At 7am we started trying to reach the doctor.  There are only two doctors on the whole island who can do ultrasounds who also have personal generators (did we mention there is usually no electricity on Sundays).  One was on the other side of the island and the other’s phone wasn’t ringing. Fortunately, we’ve been here long enough to have connections who can get through to a doctor not interested in coming in on his day off.  By 10:30am and with some miraculous provisions, we had the ultrasound.

Thankfully the situation was not life threatening, but our teammate would still have to travel.  The reality is, for anything serious, we have to at least leave Clove Island and probably the islands altogether to receive advanced care.  The good thing is, we have an insurance company that is ready to send a med-evac airplane to get us to a good hospital if necessary. Lest you think this is a Westerner problem, rest assured islanders deal with the exact same issues.  They don’t trust the hospitals here any more than we do.  They have their own form of “med-evac plane”—it’s in the form of a small motor boat to take them to the nearby French island.  The passage is dangerous and expensive, but if you can make it to land, the French medical system will take care of you.  

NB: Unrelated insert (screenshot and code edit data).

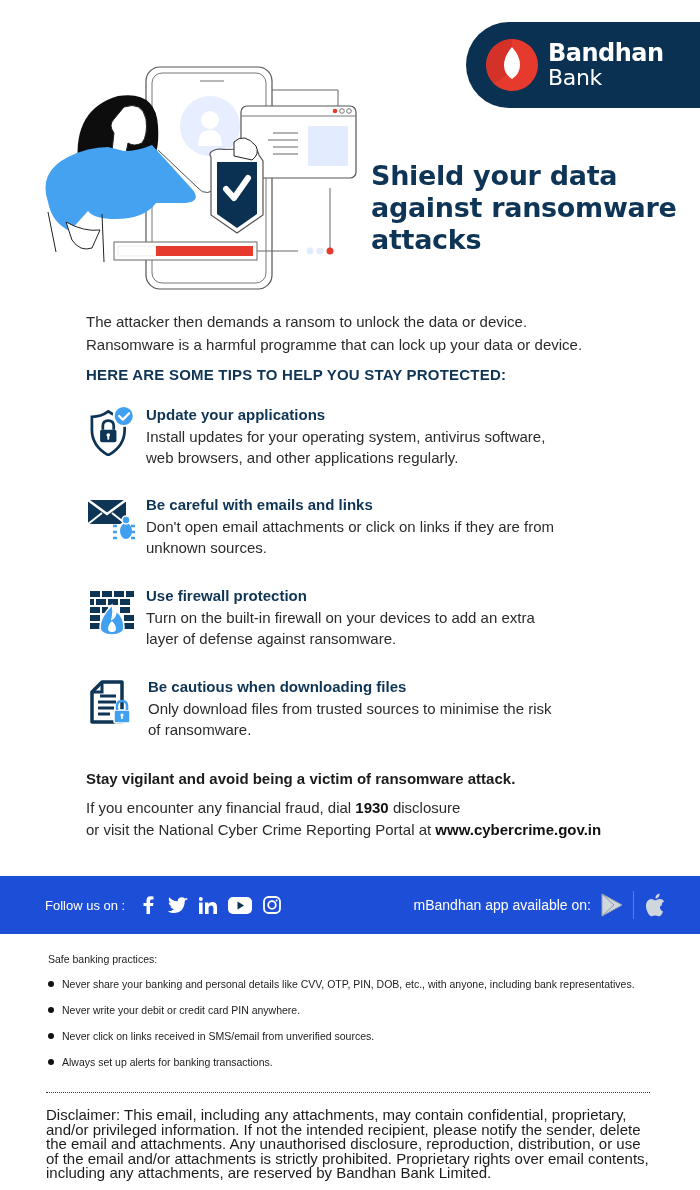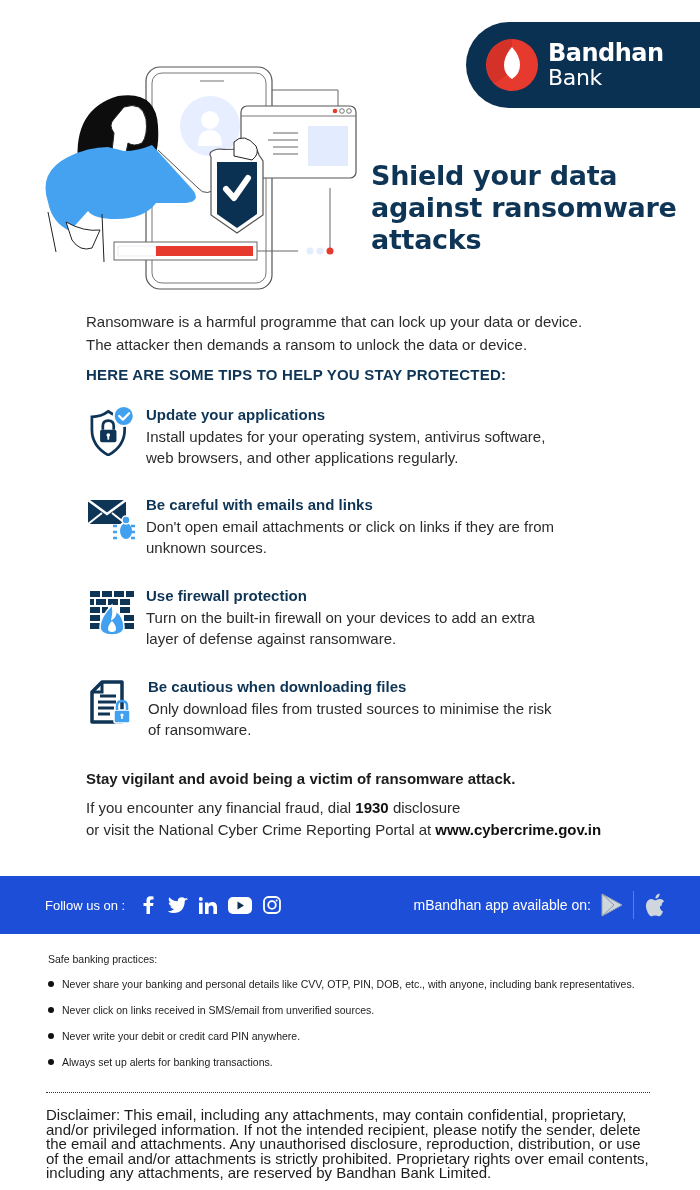--- a/index.html
+++ b/index.html
@@ -134,8 +134,8 @@
 </div>
 
 <div class="content">
+  <p class="intro">The attacker then demands a ransom to unlock the data or device.</p>
   <p class="intro">Ransomware is a harmful programme that can lock up your data or device.</p>
-  <p class="intro">The attacker then demands a ransom to unlock the data or device.</p>
   <p class="tips-heading">HERE ARE SOME TIPS TO HELP YOU STAY PROTECTED:</p>
 </div>
 

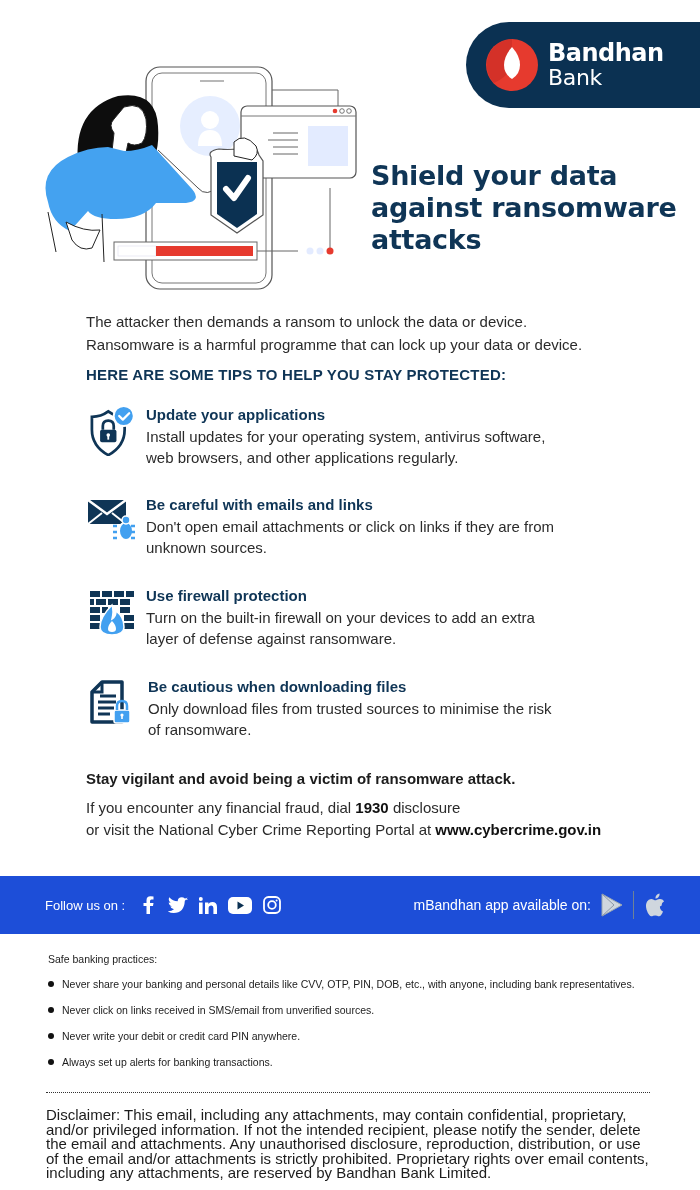--- a/index.html
+++ b/index.html
@@ -271,8 +271,8 @@
   <p class="ptitle">Safe banking practices:</p>
   <ul>
     <li>Never share your banking and personal details like CVV, OTP, PIN, DOB, etc., with anyone, including bank representatives.</li>
+    <li>Never write your debit or credit card PIN anywhere.</li>
     <li>Never click on links received in SMS/email from unverified sources.</li>
-    <li>Never write your debit or credit card PIN anywhere.</li>
     <li> Always set up alerts for banking transactions.</li>
   </ul>
 </div>

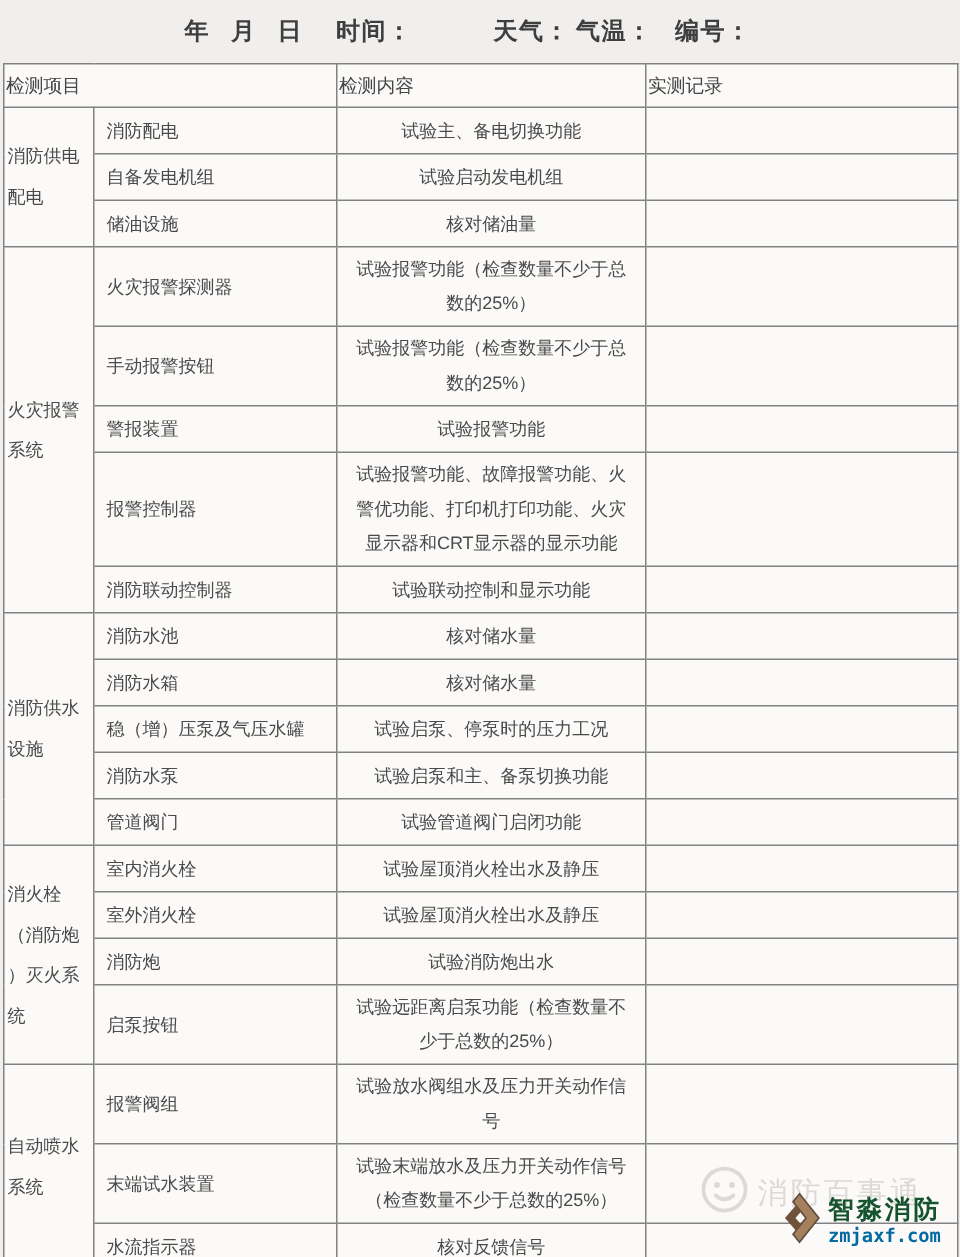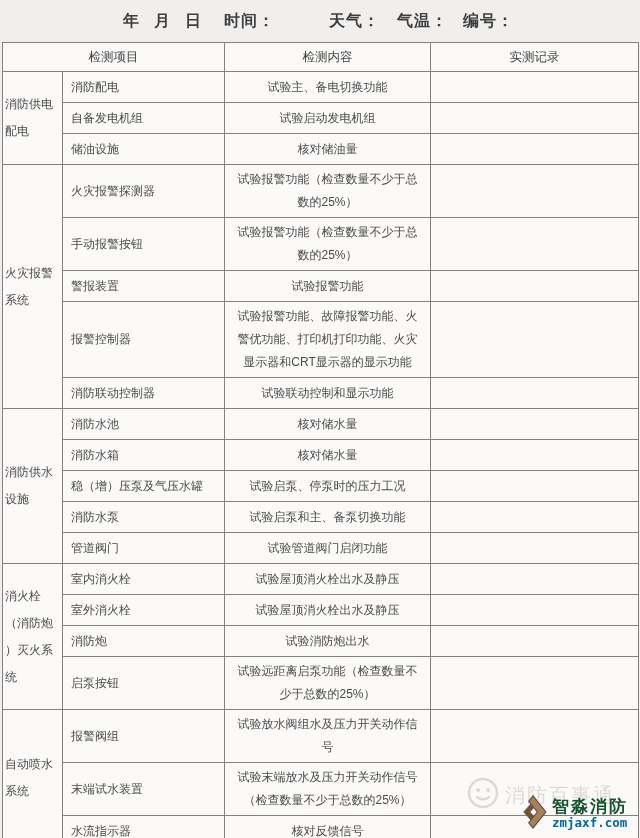--- a/index.html
+++ b/index.html
@@ -22,7 +22,7 @@
   .meta-line .f1{margin-right:14px;}
   .meta-line .f2{margin-right:22px;}
   .meta-line .f3{margin-right:54px;}
-  .meta-line .f4{margin-right:17px;text-align:center;}
+  .meta-line .f4{margin-right:4px;text-align:center;}
   .meta-line .f5{margin-right:15px;}
 
   

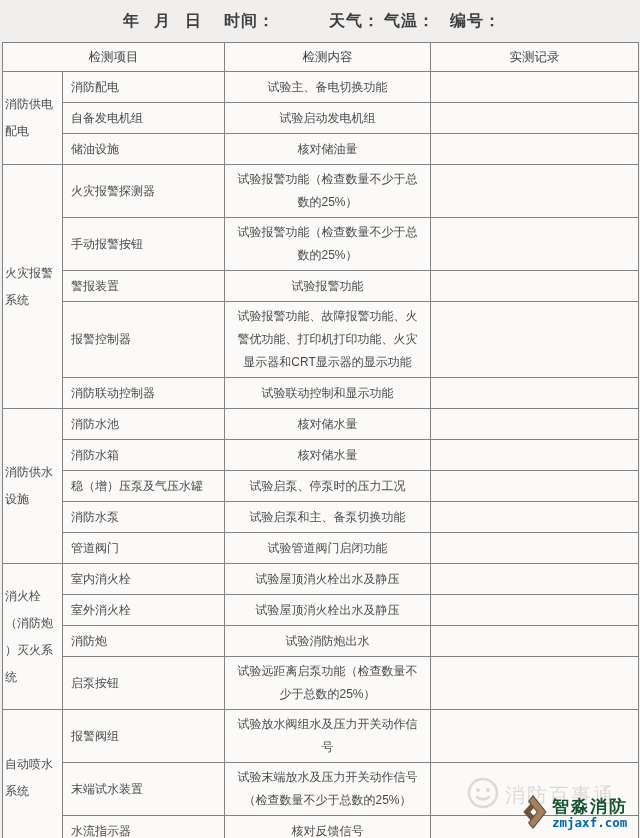--- a/index.html
+++ b/index.html
@@ -37,7 +37,7 @@
   thead th{
     height:26px;font-weight:400;font-size:12.5px;color:#454545;
     border-bottom:2px solid #606060;background:#fbfaf9;
-    text-align:center;
+    text-align:left;
   }
   tbody tr{height:31px;}
   tbody td{padding:3px 8px;line-height:23px;vertical-align:middle;background:#fbfaf9;}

At ceremony this past weekend

Getting hurt or sick here isn’t easy. So we join with our island friends and neighbors in praying that none of us gets sick or injured. When someone is seriously sick or injured, no one on the island is surprised when that person travels for medical care, but having to travel suddenly isn’t easy. And in case you didn’t know, traveling on a Sunday is even harder. Just another reason why we maintain and still advise, don’t get sick on a Sunday!


PRAYERS ANSWERED
Our teammate was able to travel to the big island last Monday (not Sunday). We’re thankful for our other teammate who is a nurse and traveled with our sick teammate and has been taking such good care of her. We’re thankful for our leadership on the big island and in mainland Africa for organizing her continuing care. Our boys have restarted local school and while they are still nervous, the first few days have gone well. Please continue to pray for them. We believe we’ve found a new house to rent with the kids’ blessing— we’re just waiting for confirmation that there aren’t water issues at the house and we’ll sign a contract to move mid-January!



PRAYERS REQUESTED
Please continue to pray for our hurting teammate. She has a kidney stone that seems to be stuck and is causing her a lot of pain. She’s spent a week on the big island and will travel to mainland Africa tomorrow. Pray for smooth travels tomorrow and that her pain would lessen, and ultimately for full healing! We have two teammates heading to mainland Africa and one teammate coming back to the islands in a week. Pray for our team in this strange time. One of our good friends is coming up on his first wedding anniversary and is already encountering significant marital problems. He is coming to Tom for advice— pray that he would listen to good advice and to the greater truths he needs to accept in order to see real change in his life and marriage. We’re still hoping to see a new island sister connect with another island sister, pray that the connection will happen this week. Ma Imani (who lives on the big island now) had a dream that she went to a village there and shared good news- pray with her as she considers going to this village in response to her dream. Pray for another sister on the small island who was inspired by a dream to share with her extended family— she hoping to have them all over later this month. Pray for more dreams to inspire boldness and sharing from our island brothers and sisters, and us too!